Start setting simple but firm boundaries with a graceful or neutral tone. This will feel uncomfortable at first but, as you take care of yourself, the personal power you gain will make it easier.

  1. Be sure to have support in place before and after each conversation.
  2. Vent any strong emotions with your partner before having your boundary conversation.
  3. Use simple, direct language. Here are some examples:
    1. To set a boundary with an angry person:
      “You may not yell at me. If you continue, I’ll have to leave the room.”
    2. To set a boundary with personal phone calls at work:
      “I’ve decided to take all personal calls in the evening in order to get my work done. I will need to call you later.”
    3. To say no to extra commitments:
      “Although this organization is important to me, I need to decline your request for volunteer help in order to honor my family’s needs.”
    4. To set a boundary with someone who is critical:
      “It’s not okay with me that you comment on my weight. I’d like to ask you to stop.”
    5. To buy yourself time when making tough decisions:
      “I’ll have to sleep on it; I have a policy of not making decisions right away.”

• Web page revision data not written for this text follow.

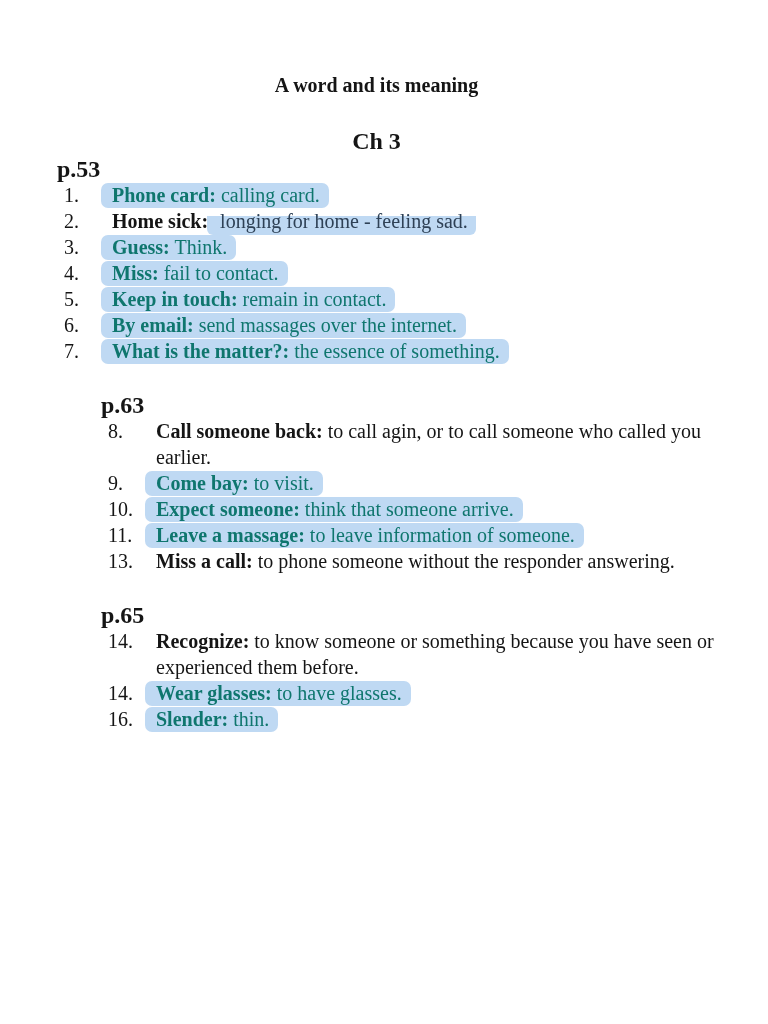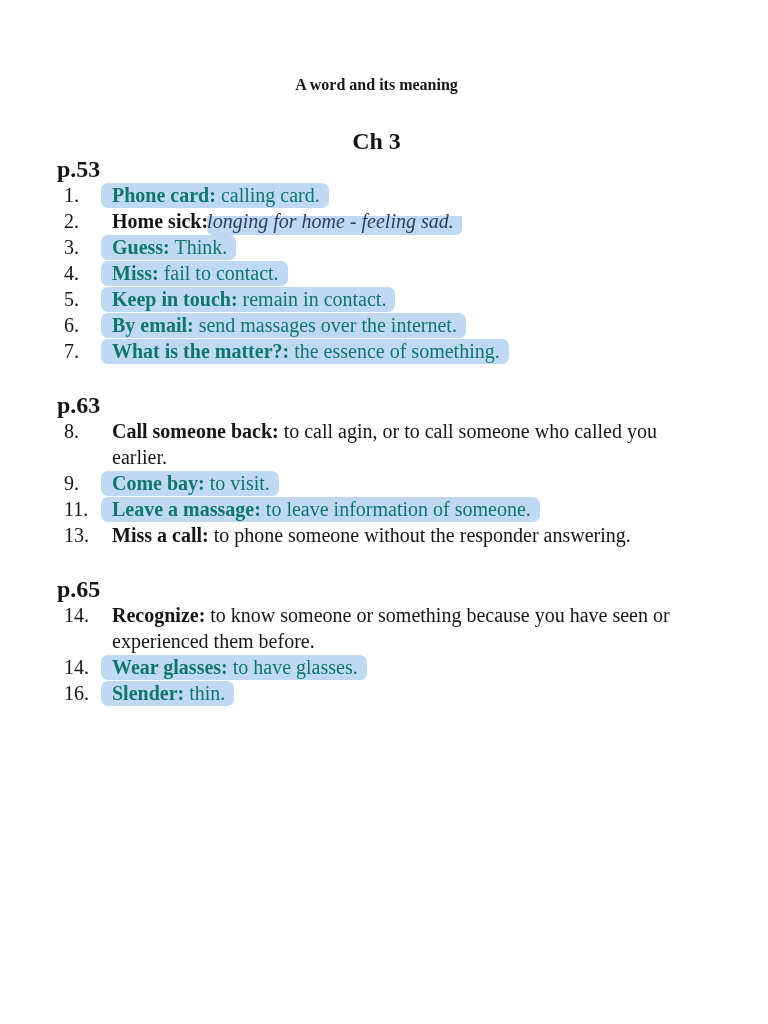--- a/index.html
+++ b/index.html
@@ -17,7 +17,7 @@
     padding:70px 88px 0 57px;
   }
   h1.title {
-    font-size:16px; font-weight:bold;
+    font-size:20px; font-weight:bold;
     text-align:center; line-height:30px;
     margin:0 0 28px 16px;
   }

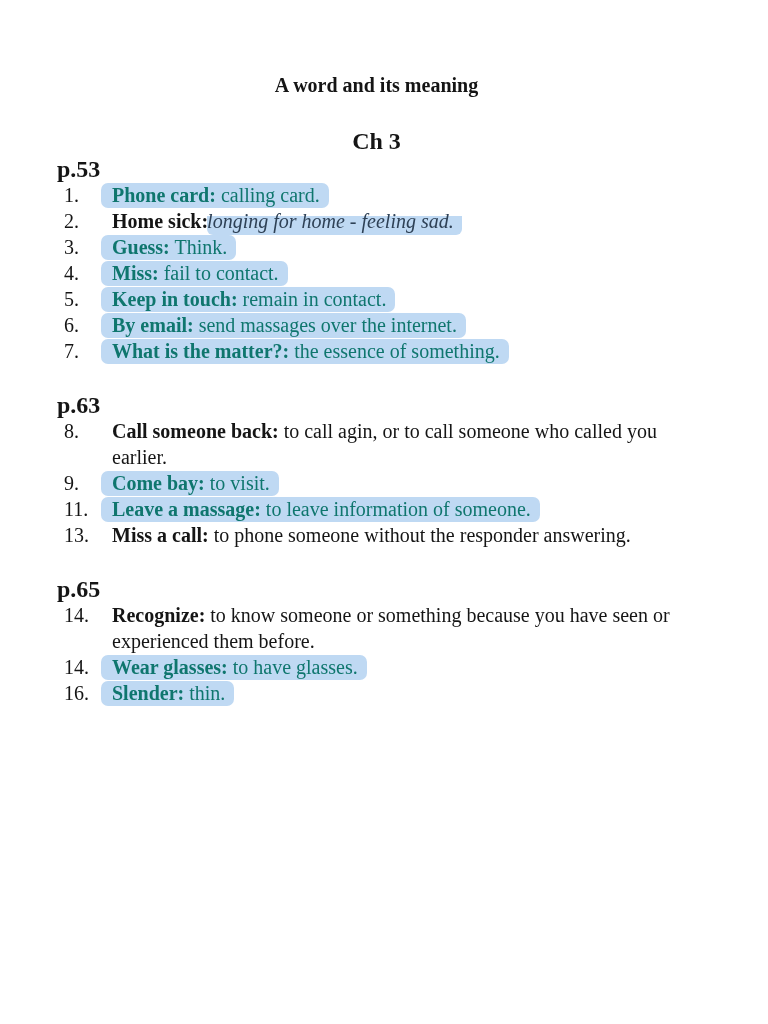--- a/index.html
+++ b/index.html
@@ -55,9 +55,8 @@
     background:linear-gradient(to bottom, transparent 24%, var(--hl) 24%);
     color:#2e4156;
     border-radius:6px;
-    padding:0 8px 3px 0;
+    padding:0 8px 3px 13px;
     margin:8px -4px -3px -6px;
-    font-style:italic;
   }
   
   .row.thick::before {

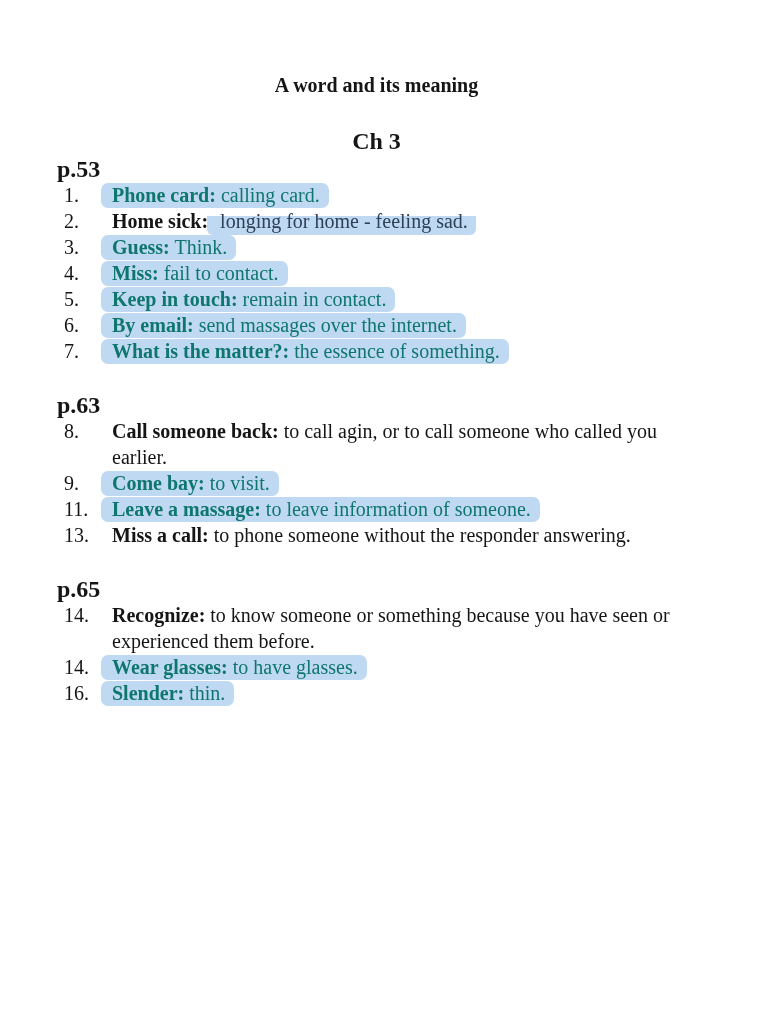--- a/index.html
+++ b/index.html
@@ -27,7 +27,7 @@
     margin:0 0 2px 16px;
   }
   .sec { margin:0; }
-  .sec + .sec { margin-top:28px; }
+  .sec + .sec { margin-top:28px;margin-left:44px; }
   .plabel {
     font-weight:bold; font-size:24px; line-height:26px;
   }

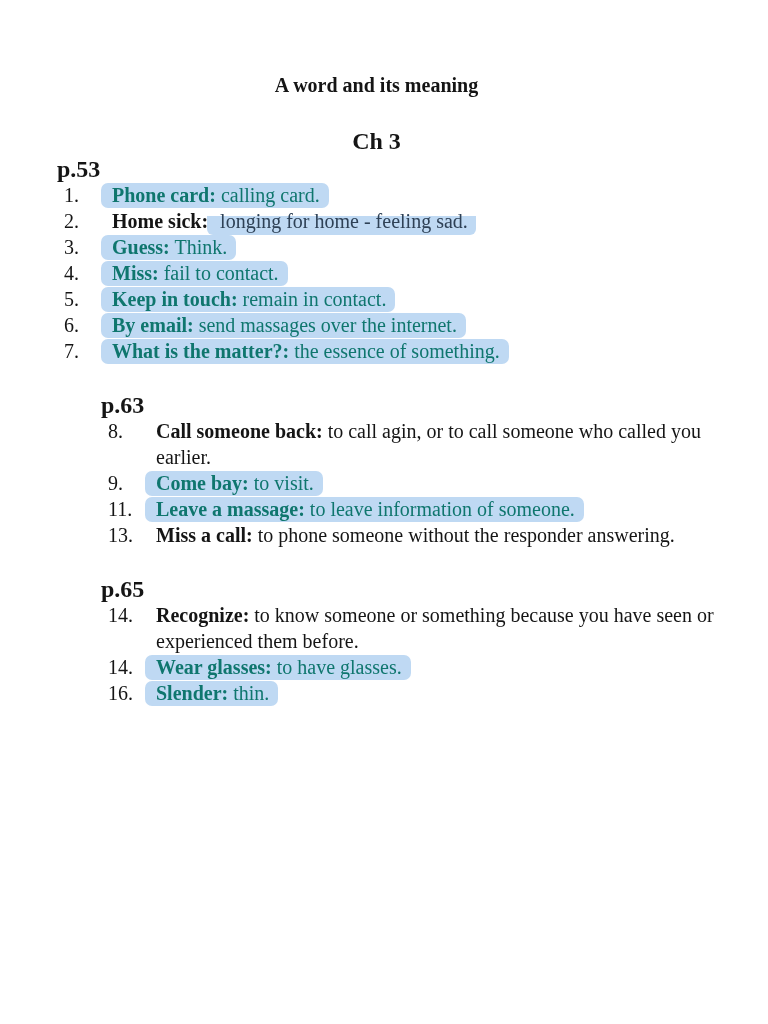--- a/index.html
+++ b/index.html
@@ -123,6 +123,10 @@
             <span class="content"><span class="hl"><span class="term">Come bay:</span> <span class="def">to visit.</span></span></span>
           </div>
           <div class="row">
+            <span class="num">10.</span>
+            <span class="content"><span class="hl"><span class="term">Expect someone:</span> <span class="def">think that someone arrive.</span></span></span>
+          </div>
+          <div class="row">
             <span class="num">11.</span>
             <span class="content"><span class="hl"><span class="term">Leave a massage:</span> <span class="def">to leave information of someone.</span></span></span>
           </div>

      “I want you to know that I won’t be making a decision today. I’d like to gather additional information.”
    6. To back out of a commitment:
      “I know I agreed to head up our fundraising efforts, but after reviewing my schedule, I now realize that I won’t be able to give it my best attention. I’ll need to bow out. I’d like to help find a replacement by the end of next week.”
  4. When setting boundaries, there is no need to defend, debate or over-explain your feelings. Be firm, gracious, and direct. When faced with resistance, repeat your statement or request.
  5. Back up your boundary with action. Stay strong. If you give in, you invite people to ignore your needs.